Dico subito che i programmi dei principali candidati, più discorsivo quello di Damilano, più puntuale quello di Lo Russo, hanno il dono della brevità, meno di quaranta pagine. Agli estremi - un pugno di pagine – D’Orsi (Sinistra in Comune ed altri) e, al contrario, la pentastellata Sganga con un elenco circostanziato tra obiettivi e cose fatte, rivendicando d’aver «bloccato la riduzione delle Circoscrizioni da otto a cinque». Un capitolo, quello delle Circoscrizioni amministrative, su cui occorrerebbe sollevare il velo d’ignoranza del quale è ammantato, e ciò comporta forzatamente un discorso a parte.

Opportunamente, le organizzazioni sindacali del Comune hanno promosso un incontro con i candidati della coalizione di centro–destra e dei Cinque Stelle (entrambi assenti), di centro-sinistra e della Sinistra in Comune.
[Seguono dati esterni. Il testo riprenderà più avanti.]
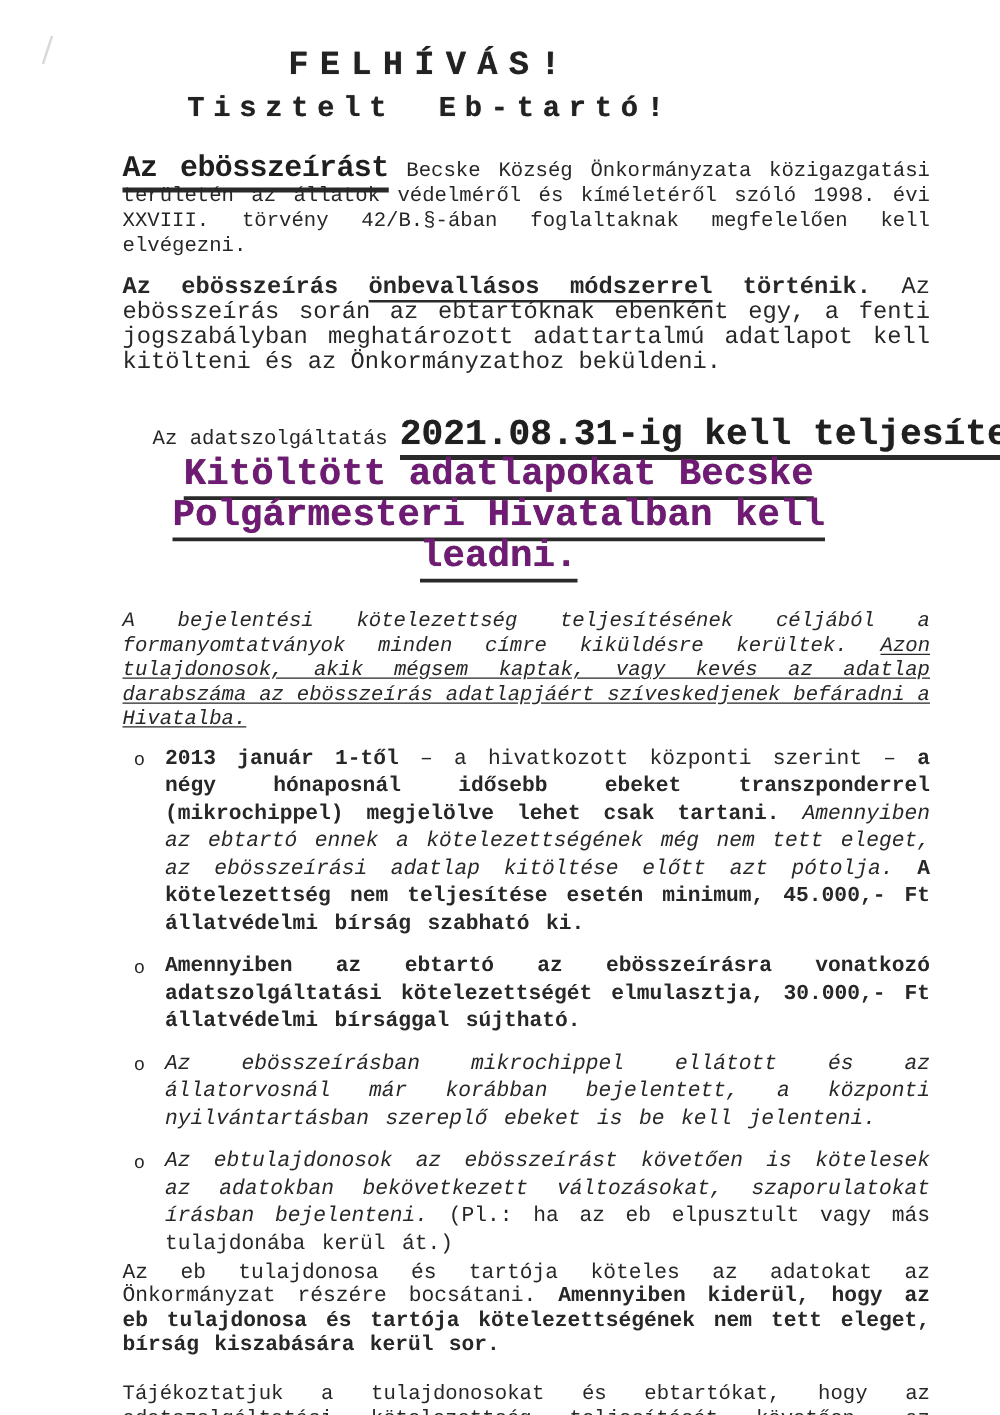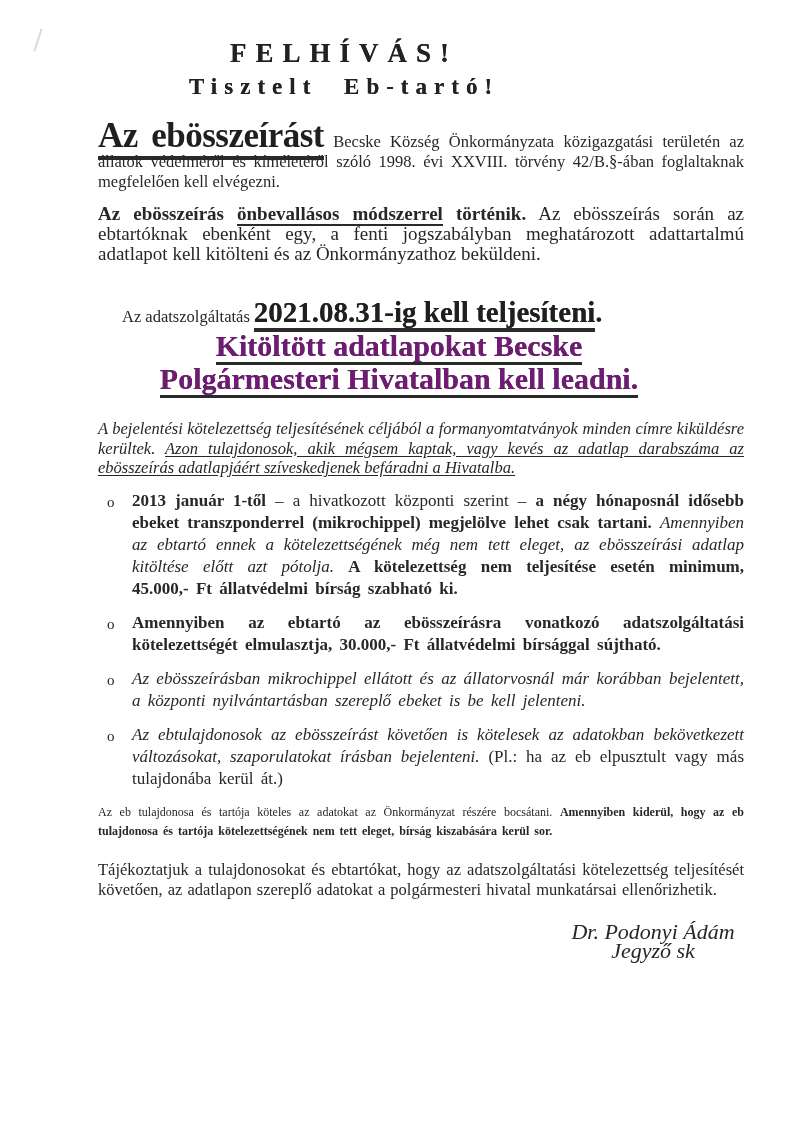--- a/index.html
+++ b/index.html
@@ -8,7 +8,7 @@
     width: 800px;
     height: 1132px;
     background: #ffffff;
-    font-family: Liberation Serif, serif;
+    font-family: Liberation Mono, monospace;
     color: #272727;
     overflow: hidden;
   }

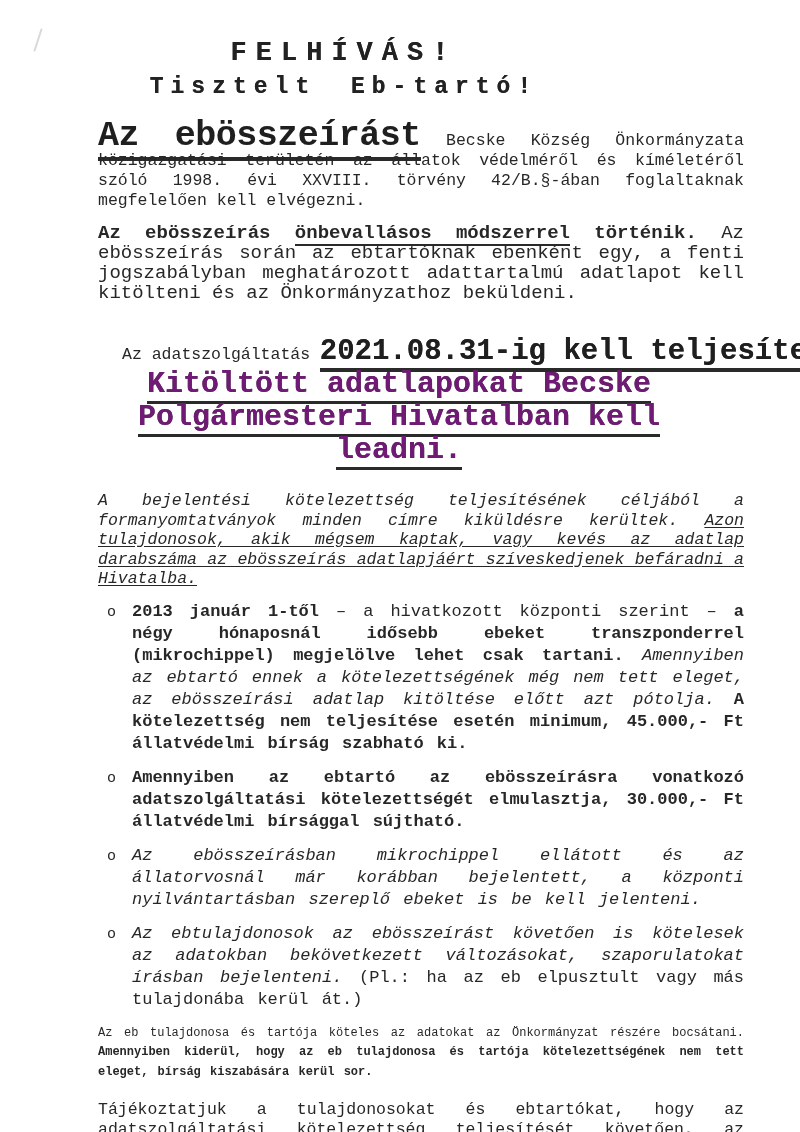--- a/index.html
+++ b/index.html
@@ -45,7 +45,7 @@
 
   .intro { margin-top: 22px; font-size: 16.5px; line-height: 20px; }
   .lead-big {
-    font-size: 35px; font-weight: bold; letter-spacing: -0.5px;
+    font-size: 24px; font-weight: bold; letter-spacing: -0.5px;
     border-bottom: 4px solid #2a2a2a; padding-bottom: 1px;
     color: #1f1f1f;
   }

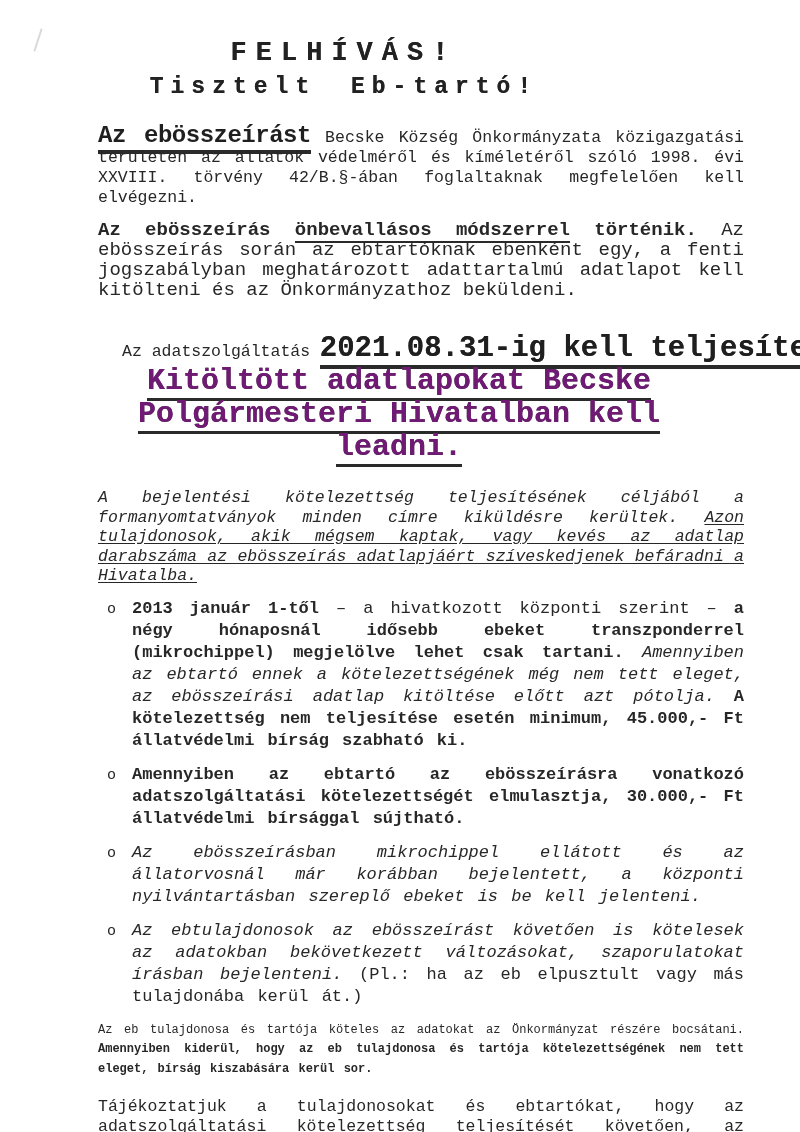--- a/index.html
+++ b/index.html
@@ -86,7 +86,7 @@
     font-size: 15px; font-weight: normal; font-style: normal;
   }
 
-  .obligation { margin-top: 13px; font-size: 12px; line-height: 19.5px; word-spacing: 2px; }
+  .obligation { margin-top: 2px; font-size: 17px; line-height: 19.5px; word-spacing: 2px; }
   .info { margin-top: 18px; font-size: 16.5px; line-height: 20px; word-spacing: 1px; }
 
   .signature {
Interrogare chi potrebbe diventare titolare pro-tempore di un’impresa di circa 8 mila dipendenti consente di verificarne la concretezza delle proposte e la conoscenza della macchina comunale. Ecco allora che si è parlato d’incremento dell’organico, di formazione professionale e di affiancamento dei nuovi arrivati al personale già in servizio per il passaggio di competenze e del sapere acquisito, di digitalizzazione e di lavoro agile. L’impressione che se ne ricava è di un certo pragmatismo (Lo Russo), del tentativo di proporre un’altra visione del ruolo del Comune (D’Orsi), entrambi consapevoli che la struttura amministrativa ha bisogno urgente di fare il tagliando, non fosse altro che per l’età del personale in servizio (nel 2019, 54 anni in media).

Quanto siano strategiche per l’appeal delle amministrazioni le cosiddette «risorse umane» e gli investimenti nella riqualificazione e nei servizi di prossimità è dimostrato proprio dalla crisi del rapporto tra le amministrazioni a trazione Pd e le periferie torinesi, che si sentirono tradite nel 2016 e affidarono alla Appendino il governo della città.
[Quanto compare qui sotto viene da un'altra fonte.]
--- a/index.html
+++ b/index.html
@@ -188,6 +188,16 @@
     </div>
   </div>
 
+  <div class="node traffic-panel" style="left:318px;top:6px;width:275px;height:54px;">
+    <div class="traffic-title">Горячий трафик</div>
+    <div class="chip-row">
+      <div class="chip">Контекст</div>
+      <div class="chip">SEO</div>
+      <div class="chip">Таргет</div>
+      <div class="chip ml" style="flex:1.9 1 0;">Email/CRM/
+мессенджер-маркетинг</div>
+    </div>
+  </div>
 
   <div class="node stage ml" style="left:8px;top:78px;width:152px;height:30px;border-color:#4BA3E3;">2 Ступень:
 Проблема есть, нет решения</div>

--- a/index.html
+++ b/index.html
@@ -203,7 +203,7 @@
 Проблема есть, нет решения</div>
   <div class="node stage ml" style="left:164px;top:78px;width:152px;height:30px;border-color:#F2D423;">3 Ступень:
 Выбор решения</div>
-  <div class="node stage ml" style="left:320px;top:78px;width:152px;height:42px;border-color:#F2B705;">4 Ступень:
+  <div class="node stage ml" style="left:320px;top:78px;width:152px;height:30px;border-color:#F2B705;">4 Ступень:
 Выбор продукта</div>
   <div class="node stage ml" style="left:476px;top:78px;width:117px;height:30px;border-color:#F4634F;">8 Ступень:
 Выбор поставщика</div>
Ora, le serie storiche dei risultati fanno dire che «il voto a destra delle periferie è ormai sistemico e a nulla possono le congiunturali iniziative di campagna», portando perciò a considerarle perse per lo schieramento del candidato Lo Russo. Sembra che stavolta, per vincere, il Pd debba guardare a quella «città di mezzo», né centro né periferia, ancora effettivamente contendibile.
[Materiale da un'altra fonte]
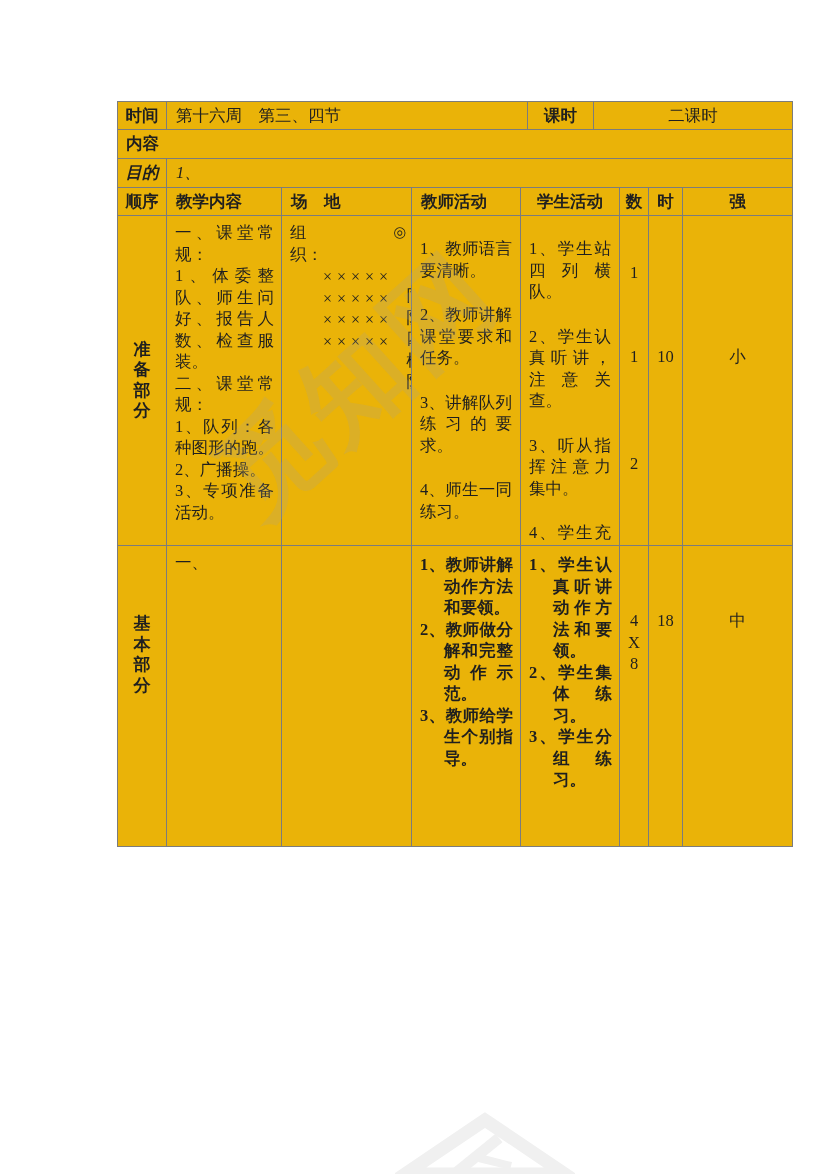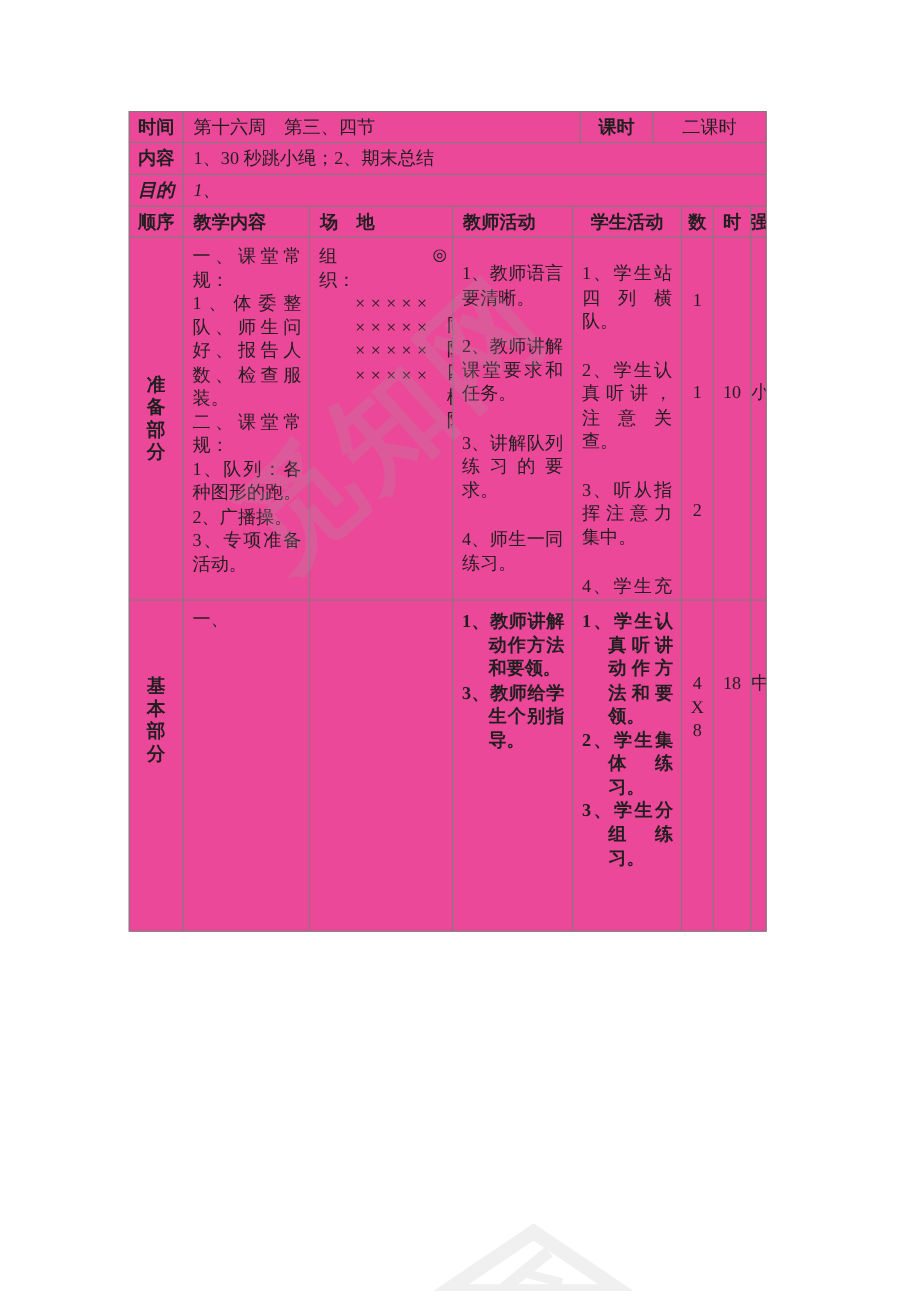--- a/index.html
+++ b/index.html
@@ -15,9 +15,9 @@
 
   
   .tbl {
-    position:absolute; left:117px; top:101px; width:580px;
+    position:absolute; left:117px; top:101px; width:676px;
     border:1px solid #7c7c7c;
-    background:#ec4899;
+    background:#eab308;
     z-index:1;
   }
   .row { display:grid; border-bottom:1px solid #7c7c7c; }

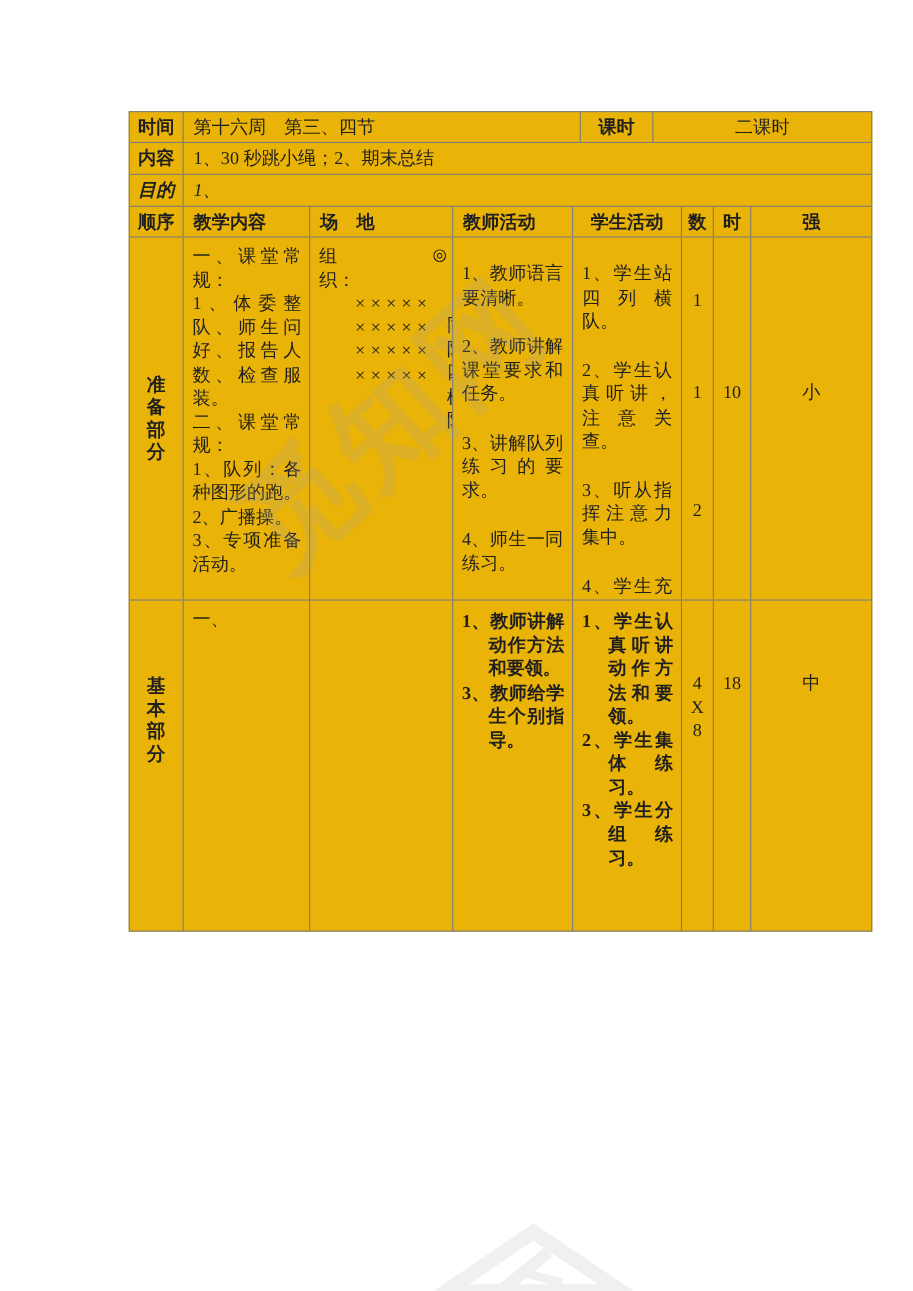--- a/index.html
+++ b/index.html
@@ -102,7 +102,6 @@
 
     <div class="row r2">
       <div class="c lab">内容</div>
-      <div class="c vmid padL">1、30 秒跳小绳；2、期末总结</div>
     </div>
 
     <div class="row r3">

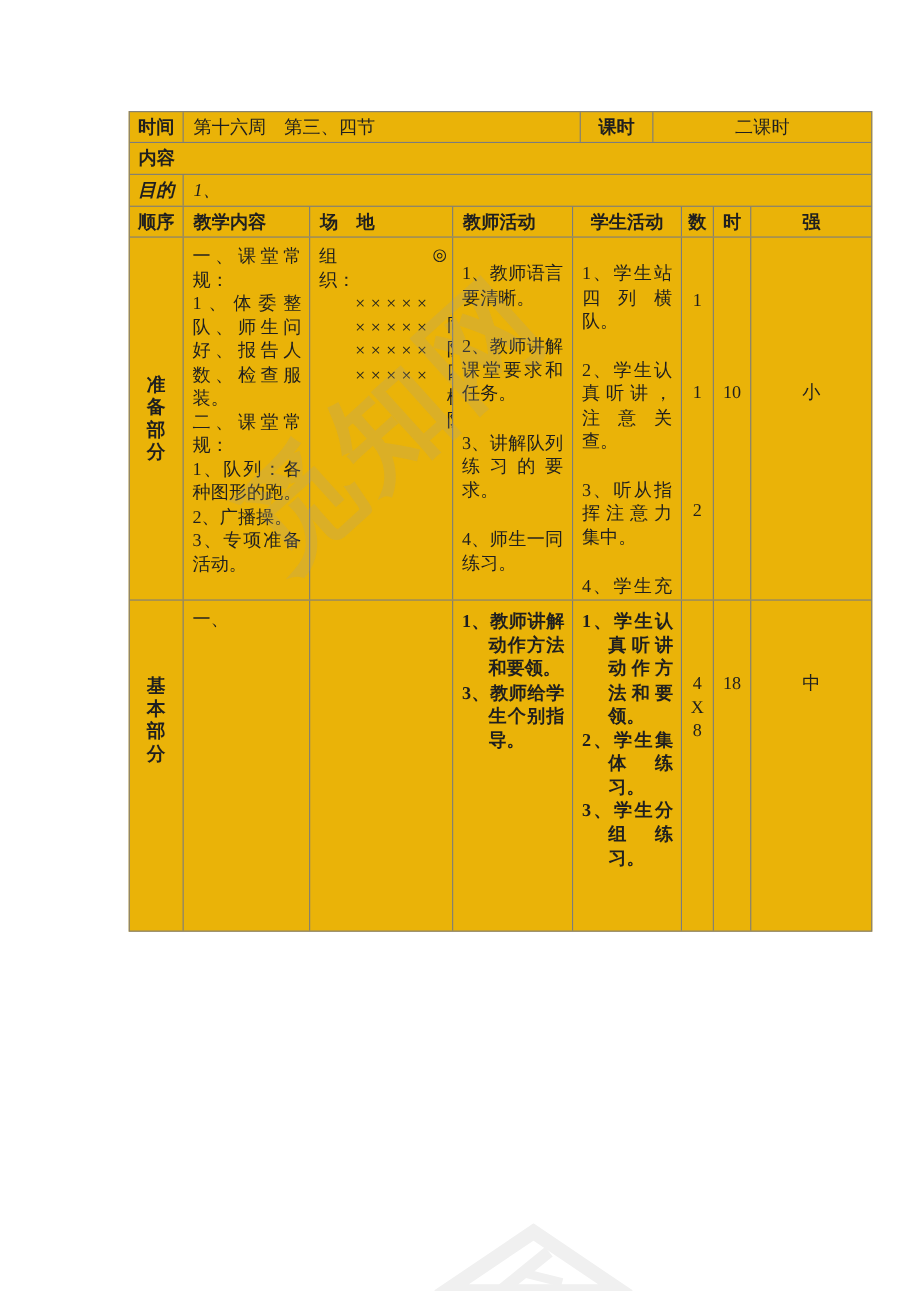--- a/index.html
+++ b/index.html
@@ -180,6 +180,7 @@
       <div class="c"></div>
       <div class="c acts-basic">
         <p>1、教师讲解动作方法和要领。</p>
+        <p>2、教师做分解和完整动作示范。</p>
         <p>3、教师给学生个别指导。</p>
       </div>
       <div class="c acts-basic">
Se sconfiggere la profezia che si autoadempie e «riprendersi le periferie», con il loro portato di contraddizioni, malesseri e potenzialità, divenisse l’imperativo categorico di una rinata sinistra di governo, occorrerebbe ripensare all’esperienza di Diego Novelli, di quel miscuglio di coraggio, orgoglio, radicalità, dignità, intelligenza, studio, modestia, applicazione, in una parola di quella credibilità della politica che fu la cifra di una stagione indimenticabile.